A practical overview of backpropagation

Multi-layer perceptrons learn from training data through a process called backpropagation. In this section, we will cover the basics while more details can be found in Chapter 15, The Math behind Deep Learning. The process can be described as a way of progressively correcting mistakes as soon as they are detected. Let's see how this works.

Remember that each neural network layer has an associated set of weights that determine the output values for a given set of inputs. Additionally, remember that a neural network can have multiple hidden layers.
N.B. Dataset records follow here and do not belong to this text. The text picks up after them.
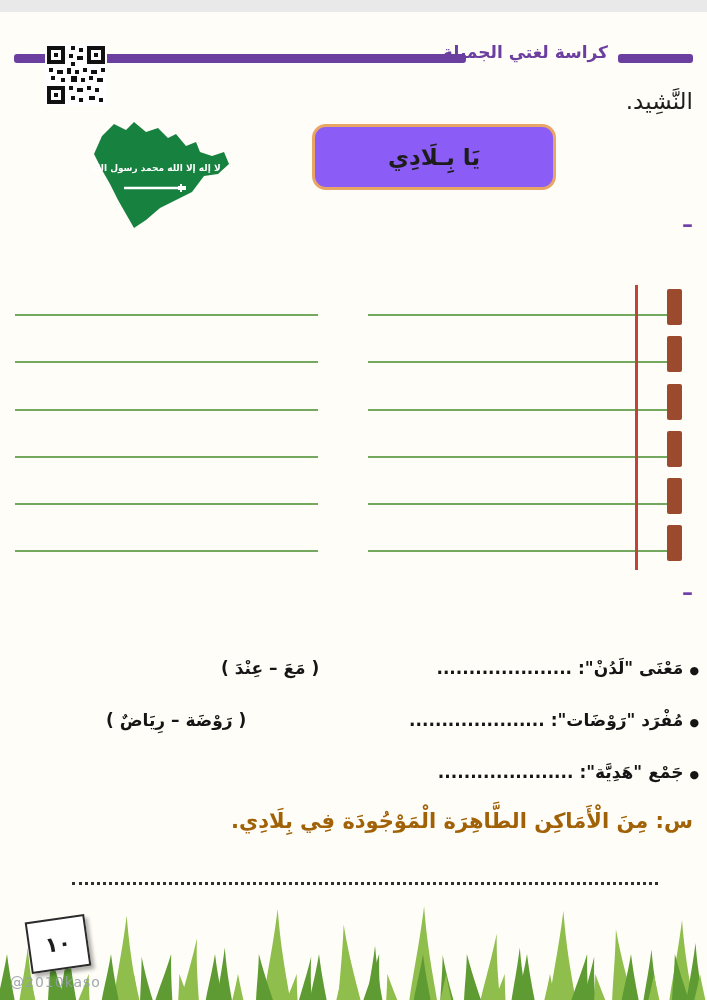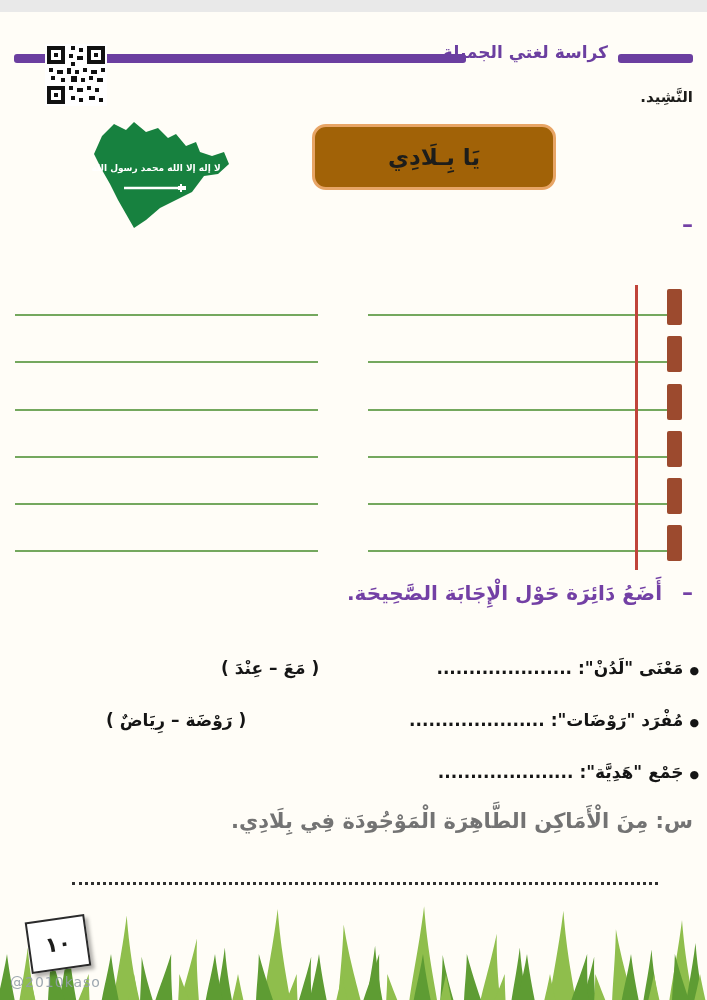"النَّشِيد." .lesson-title { font-size: 15px -> 23px; font-weight: bold -> normal }
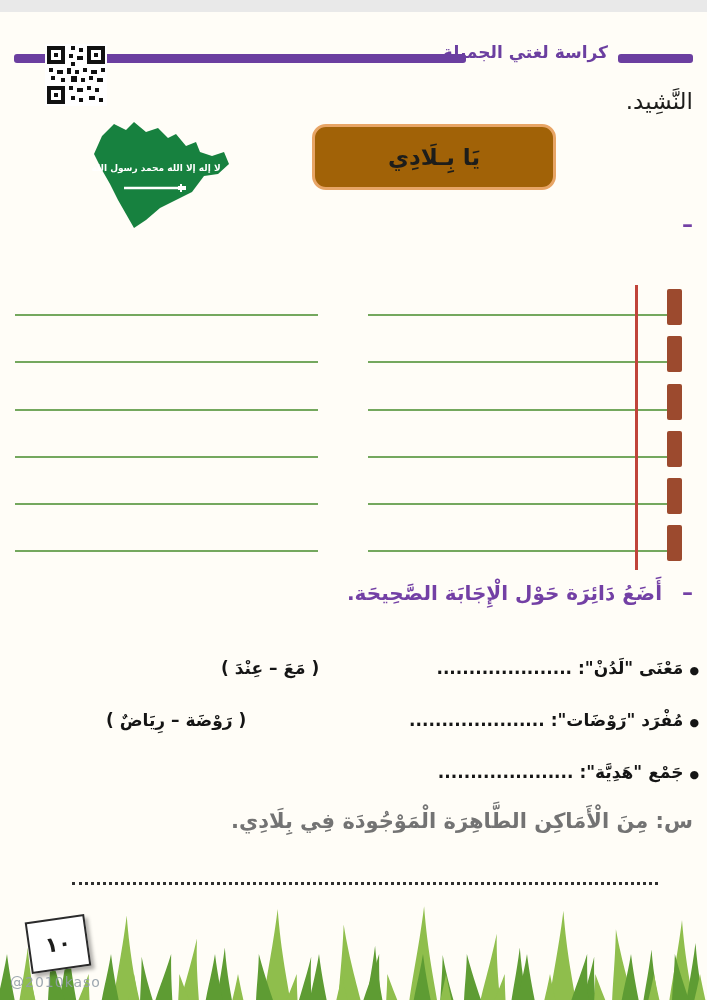"يَا بِـلَادِي" .poem-box { background: #a16207 -> #8b5cf6 }
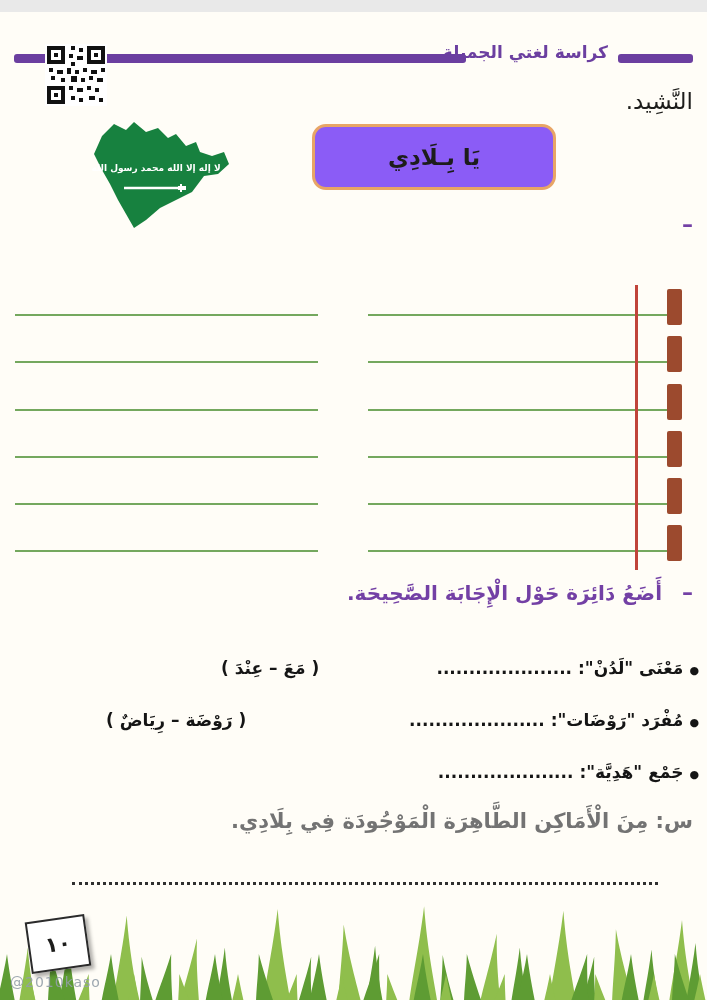"أَضَعُ دَائِرَة حَوْل الْإِجَابَة" span { html: <span>أَضَعُ دَائِرَة حَوْل الْإِجَابَة الصَّحِيحَة.</span> -> none }
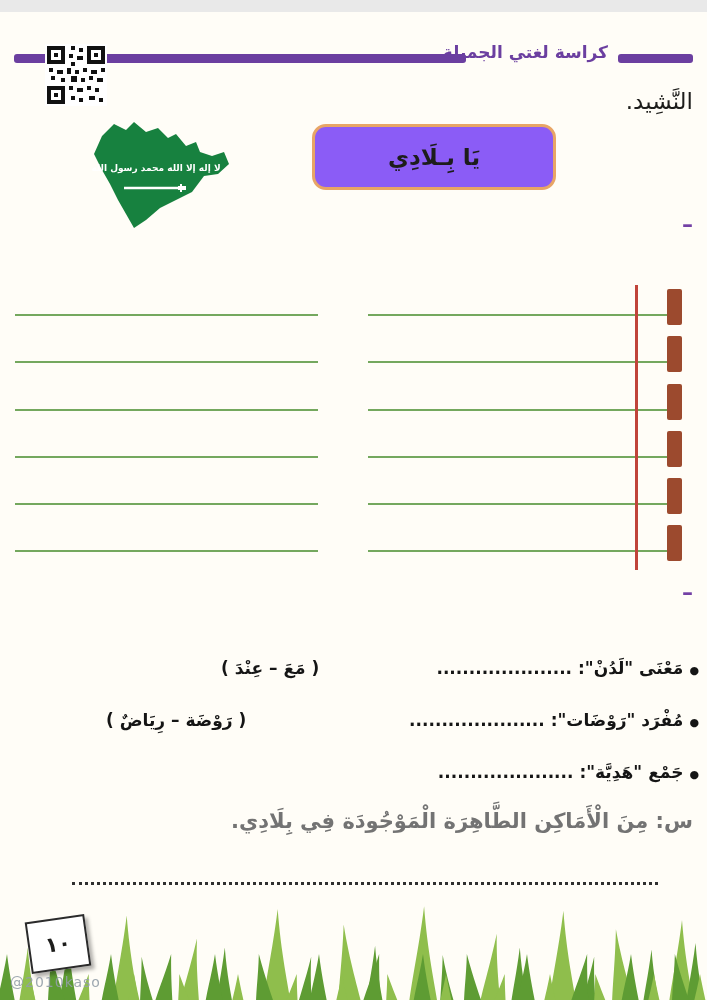"س: مِنَ الْأَمَاكِن الطَّاهِرَة" .written-q { color: #737373 -> #a16207 }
At the beginning, all the weights have some random assignment. Then, the net is activated for each input in the training set: values are propagated forward from the input stage through the hidden stages to the output stage where a prediction is made. Note that we've kept Figure 38 simple by only representing a few values with green dotted lines but in reality all the values are propagated forward through the network:

Figure 38: Forward step in backpropagation

Since we know the true observed value in the training set, it is possible to calculate the error made in prediction. The key intuition for backtracking is to propagate the error back (see Figure 39), using an appropriate optimizer algorithm such as gradient descent to adjust the neural network weights with the goal of reducing the error (again, for the sake of simplicity, only a few error values are represented here):

Figure 39: Backward step in backpropagation

The process of forward propagation from input to output and the backward propagation of errors is repeated several times until the error gets below a predefined threshold. The whole process is represented in Figure 40:

Figure 40: Forward propagation and backward propagation

The features represent the input, and the labels are used here to drive the learning process. The model is updated in such a way that the loss function is progressively minimized. In a neural network, what really matters is not the output of a single neuron but the collective weights adjusted in each layer. Therefore, the network progressively adjusts its internal weights in such a way that the prediction increases the number of correctly forecasted labels. Of course, using the right set of features and having quality labeled data is fundamental in order to minimize the bias during the learning process.